FICTIONS LGBT
DREAM BOAT de Tristan Ferland Milewski : coulisses d’une croisière gay
Avec Dream Boat, le réalisateur Tristan Ferland Milewski infiltre la croisière gay du même titre. 3000 garçons embarquent pour une semaine sur un bateau de rêves. Détente, fête et drague au menu. Chaque soirée dispose de son propre thème avec les déguisements de rigueur qui vont avec. La caméra du réalisateur s’attarde sur plusieurs personnalités emblématiques. Ce huis clos devient alors l’occasion de dresser un certain portrait de « la communauté gay » avec ses attraits et ses pièges.
Les premières minutes du métrage font l’effet d’un mirage : la photographie est très belle et magnifie la horde de mâles super gaulés qui danse du matin au soir en tenue légère. Un air de fête qui ne s’arrête jamais. Dream Boat se révèlera d’ailleurs être un film sur la répétition. Chaque soir le même rituel : se préparer, s’habiller en fonction de la thématique, aller danser, draguer, espérer rencontrer quelqu’un.
Les mecs sculptés finissent un peu tous par se ressembler, la musique en fond se répète volontairement. On a vite fait de passer son temps à vouloir profiter de la vie, butiner, exploiter au maximum le charme de la jeunesse avant qu’il ne soit trop tard. On repousse l’échéance, on se met des oeillères et puis un jour on redoute que le moment tant redouté soit arrivé : celui où l’on n’est plus l’objet de désir, où l’on craint de ne plus pouvoir croiser l’amour.
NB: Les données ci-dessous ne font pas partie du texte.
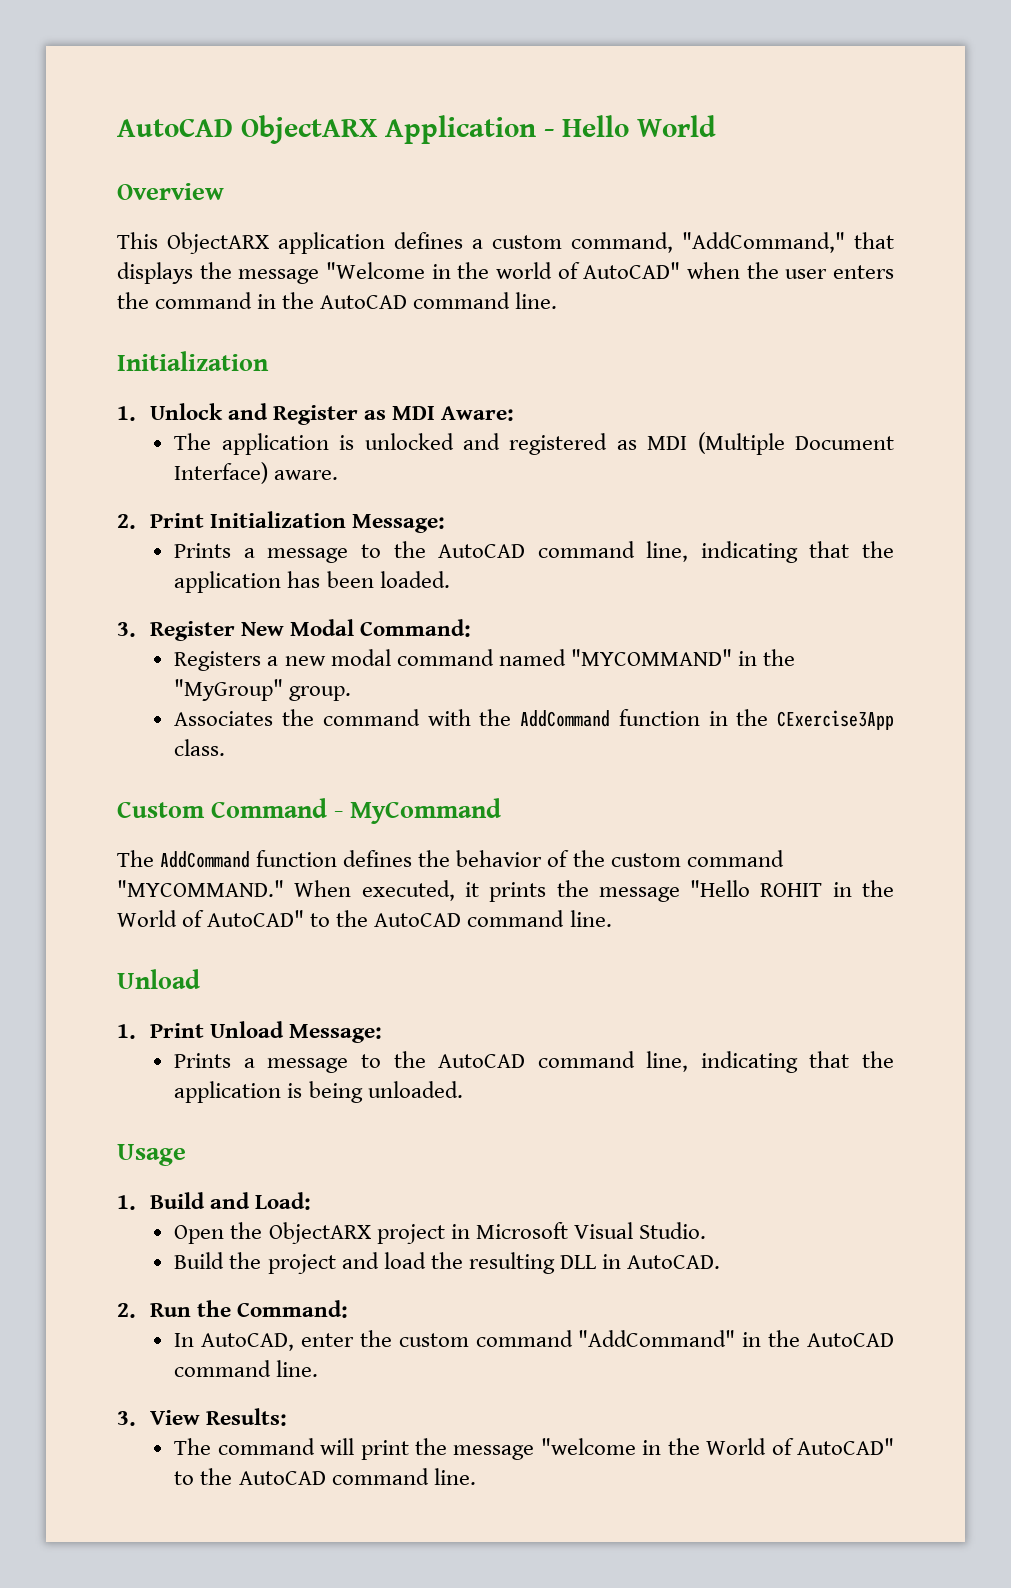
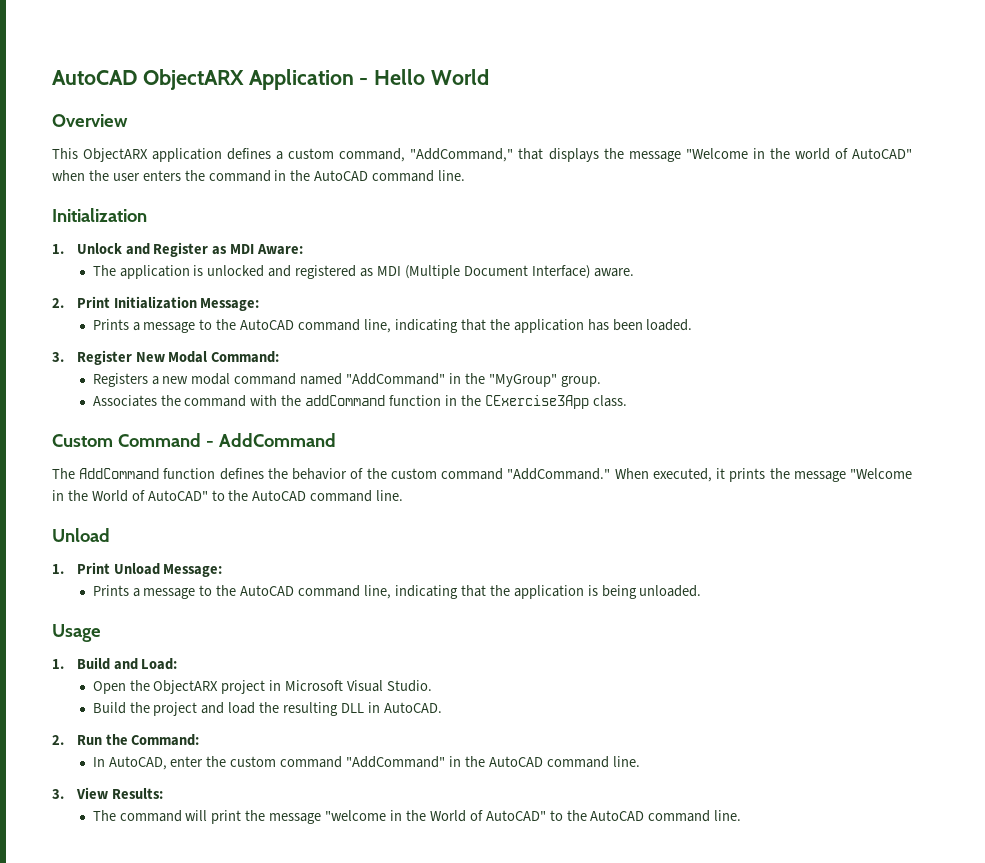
- Registers a new modal command named "MYCOMMAND" in the "MyGroup" group.
+ Registers a new modal command named "AddCommand" in the "MyGroup" group.
- Associates the command with the AddCommand function in the CExercise3App class.
+ Associates the command with the addCommand function in the CExercise3App class.
- Custom Command - MyCommand
+ Custom Command - AddCommand
- The AddCommand function defines the behavior of the custom command "MYCOMMAND."
+ The AddCommand function defines the behavior of the custom command "AddCommand."
- When executed, it prints the message "Hello ROHIT in the World of AutoCAD" to the AutoCAD command line.
+ When executed, it prints the message "Welcome in the World of AutoCAD" to the AutoCAD command line.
Derrière les danses endiablées et les sourires, petit à petit les différents intervenants se livrent sur la solitude qui les ronge. Ils recherchent tous au fond la même chose : être aimé et continuer d’avoir la sensation de plaire. Être aimé et désiré : de quoi calmer toutes les peurs et maux. Si pour bon nombre de garçons ce concept d’être une semaine entre mecs à picoler et festoyer constitue un rêve, pour d’autres cela peut aussi être un cauchemar. Il est évidemment plus facile de passer un agréable séjour sur ce bateau quand on a le look « clone », qu’on est bien foutu et charmant. Les autres, qui ont des imperfections ou qui n’ont pas le niveau côté apparence, peuvent se sentir mis de côté.
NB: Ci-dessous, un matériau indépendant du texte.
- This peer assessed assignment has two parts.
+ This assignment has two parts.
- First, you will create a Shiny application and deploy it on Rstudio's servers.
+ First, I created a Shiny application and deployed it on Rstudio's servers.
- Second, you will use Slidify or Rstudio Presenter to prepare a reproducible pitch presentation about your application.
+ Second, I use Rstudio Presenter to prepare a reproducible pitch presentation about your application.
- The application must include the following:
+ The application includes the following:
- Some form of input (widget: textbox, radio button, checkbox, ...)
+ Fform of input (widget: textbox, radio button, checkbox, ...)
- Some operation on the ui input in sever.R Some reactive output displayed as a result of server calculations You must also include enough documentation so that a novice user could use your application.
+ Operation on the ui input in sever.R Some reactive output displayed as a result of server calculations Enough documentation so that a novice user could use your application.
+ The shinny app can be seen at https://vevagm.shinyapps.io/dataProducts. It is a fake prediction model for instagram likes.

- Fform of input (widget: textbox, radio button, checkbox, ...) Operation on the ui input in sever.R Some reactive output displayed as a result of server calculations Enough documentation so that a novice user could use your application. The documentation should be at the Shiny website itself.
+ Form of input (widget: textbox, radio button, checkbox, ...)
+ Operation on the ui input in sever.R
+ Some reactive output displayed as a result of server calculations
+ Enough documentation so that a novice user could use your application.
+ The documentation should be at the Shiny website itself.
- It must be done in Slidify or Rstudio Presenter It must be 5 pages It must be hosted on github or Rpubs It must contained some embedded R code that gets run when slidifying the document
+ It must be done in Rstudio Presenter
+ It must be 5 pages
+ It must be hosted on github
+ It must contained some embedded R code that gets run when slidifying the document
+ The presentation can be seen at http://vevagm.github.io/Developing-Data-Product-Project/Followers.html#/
« Tant qu’on a un bon c*l et/ou une bonne b*te, on s’en sort toujours » balance un des protagonistes. L’apparence semble en effet ici reine et on devine chez certains un malaise. D’autres, qui correspondent parfaitement à l’image du gay sexy et athlétique, regrettent qu’on ne leur parle que pour leur image et pas pour ce qu’ils sont à l’intérieur… La dureté de la superficialité du monde de la nuit gay est ici poussée à son paroxysme puisque la fête se poursuit sur 7 jours !
Avec finesse, Tristan Ferland Milewski aborde de nombreux sujets à travers ses différents portraits. L’homosexualité et le handicap, les tourments intérieurs de ceux qui se réfugient dans le milieu quand ils sont rejetés par leurs proches, leur culture / religion, la discrimination par l’âge ou par le physique, la façon de concevoir le couple ou la sexualité, la question de la santé sexuelle…
Entre paradis et enfer ce voyage hypnotique et sensible reste en tête pour ses protagonistes attachants, tantôt sublimés et transformés en personnages de cinéma tantôt scannés avec leur drôlerie, leurs défauts, leurs paradoxes. Le regard est franc, tendre, et on retient avant tout, au-delà des frustrations et mécaniques parfois impitoyables, la beauté de la camaraderie, les yeux qui pétillent alors que pris dans l’élan de la fête tout le monde s’oublie.